What you will do => Reproduce the entries shown below only from the line with "- Oferent ma" down to the line with "- Oferty zawierające", keeping both end lines and copying each one exactly.

Records to process =>
-- Opening Marker --

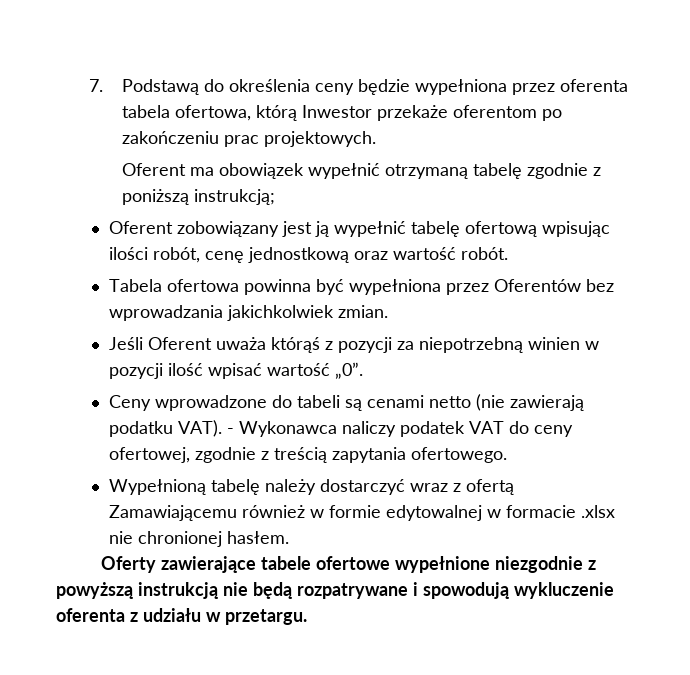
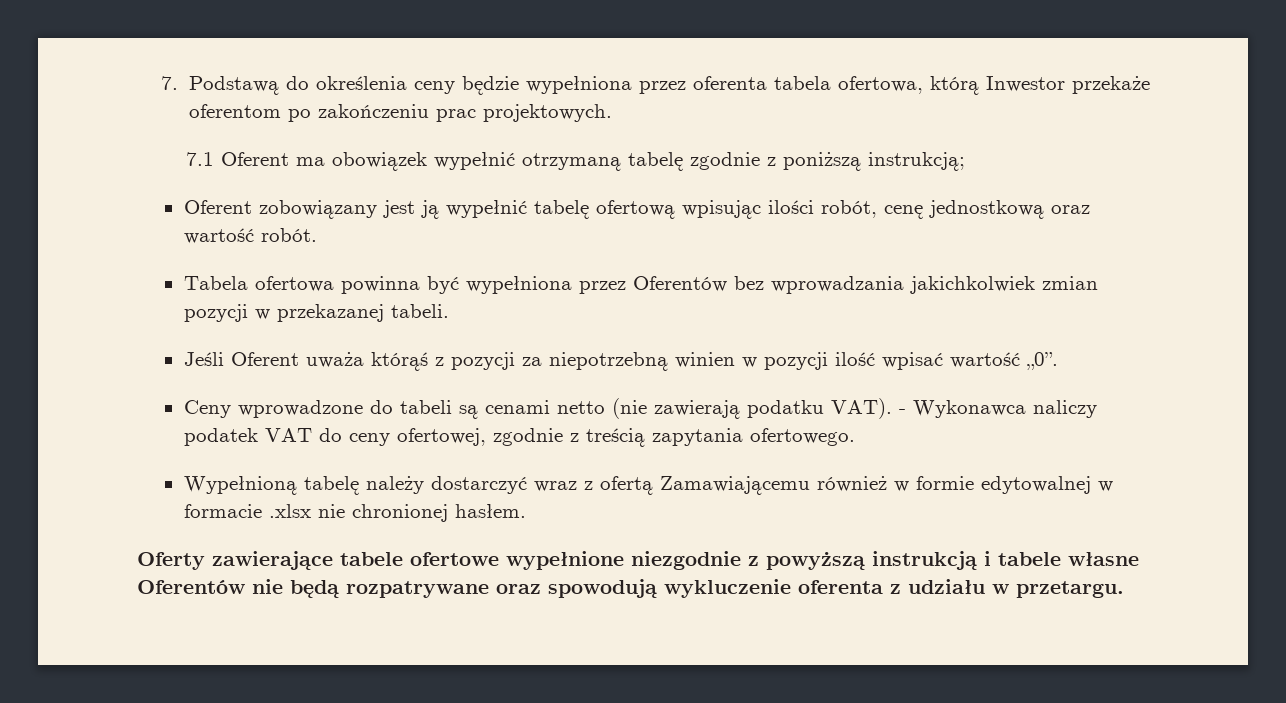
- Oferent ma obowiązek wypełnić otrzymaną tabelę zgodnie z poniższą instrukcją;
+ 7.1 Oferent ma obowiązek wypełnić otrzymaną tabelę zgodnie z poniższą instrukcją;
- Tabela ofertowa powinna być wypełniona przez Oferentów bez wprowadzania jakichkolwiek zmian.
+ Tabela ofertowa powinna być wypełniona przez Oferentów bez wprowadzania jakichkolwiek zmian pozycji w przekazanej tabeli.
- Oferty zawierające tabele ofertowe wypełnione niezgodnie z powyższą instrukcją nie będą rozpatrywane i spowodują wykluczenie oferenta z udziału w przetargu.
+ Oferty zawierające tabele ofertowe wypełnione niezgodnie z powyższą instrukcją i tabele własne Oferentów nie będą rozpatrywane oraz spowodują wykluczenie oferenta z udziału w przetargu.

-- Closing Marker --
-- Opening Marker --

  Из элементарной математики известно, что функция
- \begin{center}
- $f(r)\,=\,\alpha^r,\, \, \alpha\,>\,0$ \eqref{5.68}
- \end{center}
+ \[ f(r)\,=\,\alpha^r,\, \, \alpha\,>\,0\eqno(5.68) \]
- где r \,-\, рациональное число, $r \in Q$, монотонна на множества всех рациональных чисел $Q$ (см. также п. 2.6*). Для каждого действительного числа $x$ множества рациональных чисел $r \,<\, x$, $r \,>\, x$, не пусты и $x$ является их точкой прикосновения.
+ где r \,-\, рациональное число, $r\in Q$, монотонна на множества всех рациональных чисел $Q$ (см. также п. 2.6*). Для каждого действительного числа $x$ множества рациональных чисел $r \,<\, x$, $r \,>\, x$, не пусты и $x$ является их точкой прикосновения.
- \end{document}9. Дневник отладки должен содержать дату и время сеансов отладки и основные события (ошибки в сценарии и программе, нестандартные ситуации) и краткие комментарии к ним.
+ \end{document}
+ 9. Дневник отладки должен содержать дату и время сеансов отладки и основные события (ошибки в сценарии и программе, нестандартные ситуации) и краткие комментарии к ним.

-- Closing Marker --

Answer box =>
- Oferent ma obowiązek wypełnić otrzymaną tabelę zgodnie z poniższą instrukcją;
+ 7.1 Oferent ma obowiązek wypełnić otrzymaną tabelę zgodnie z poniższą instrukcją;
- Tabela ofertowa powinna być wypełniona przez Oferentów bez wprowadzania jakichkolwiek zmian.
+ Tabela ofertowa powinna być wypełniona przez Oferentów bez wprowadzania jakichkolwiek zmian pozycji w przekazanej tabeli.
- Oferty zawierające tabele ofertowe wypełnione niezgodnie z powyższą instrukcją nie będą rozpatrywane i spowodują wykluczenie oferenta z udziału w przetargu.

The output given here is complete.